##### Material provided
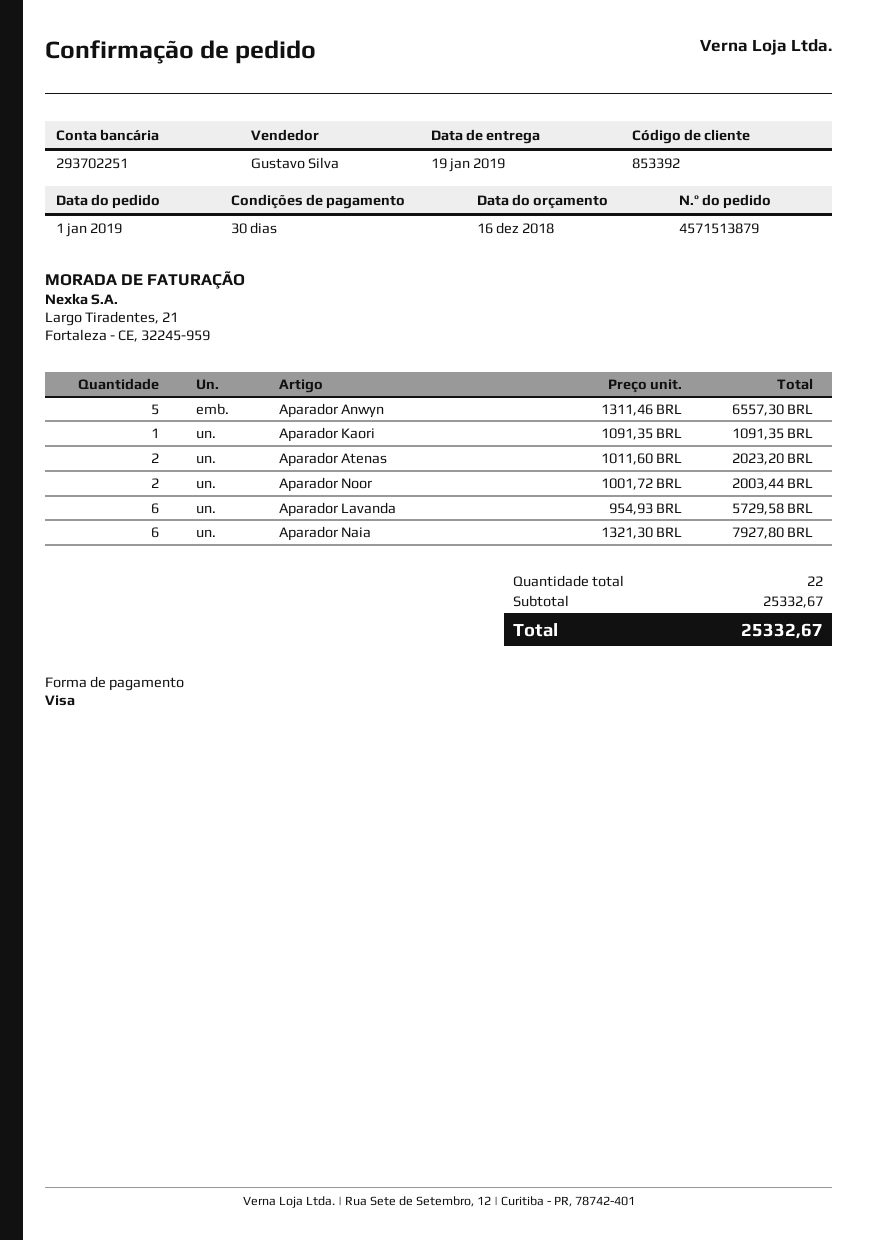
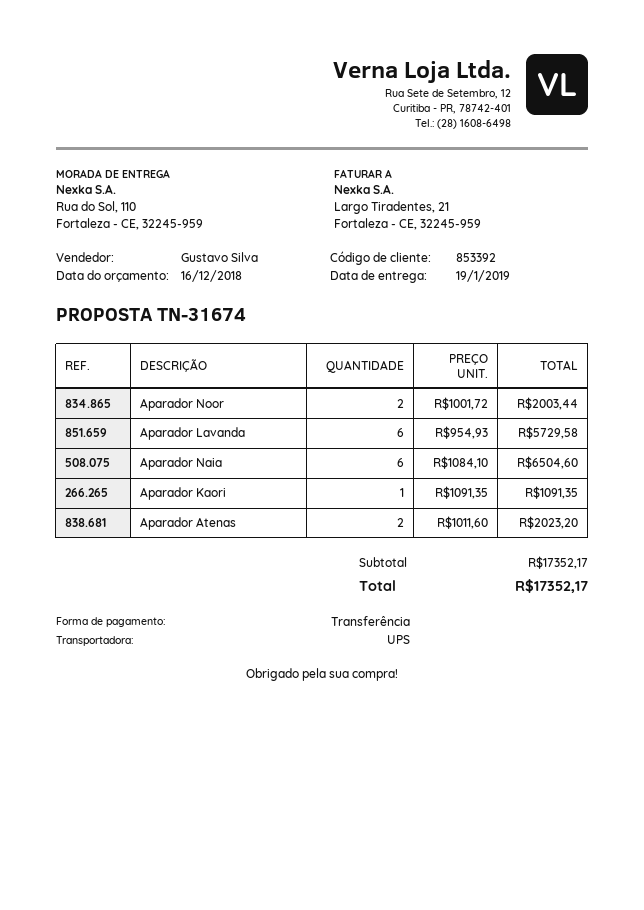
payment method: Visa -> bank transfer
Aparador Anwyn: 5 x 1311.46 = 6557.30 -> none
Aparador Naia: 6 x 1321.30 = 7927.80 -> 6 x 1084.10 = 6504.60
subtotal: 25332.67 -> 17352.17
total: 25332.67 -> 17352.17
##########
## [Work required]
For each line in the data that contains the string "Aparador", give a copy of that line.

## [Solution to this exercise]
Aparador Anwyn: 5 x 1311.46 = 6557.30 -> none
Aparador Naia: 6 x 1321.30 = 7927.80 -> 6 x 1084.10 = 6504.60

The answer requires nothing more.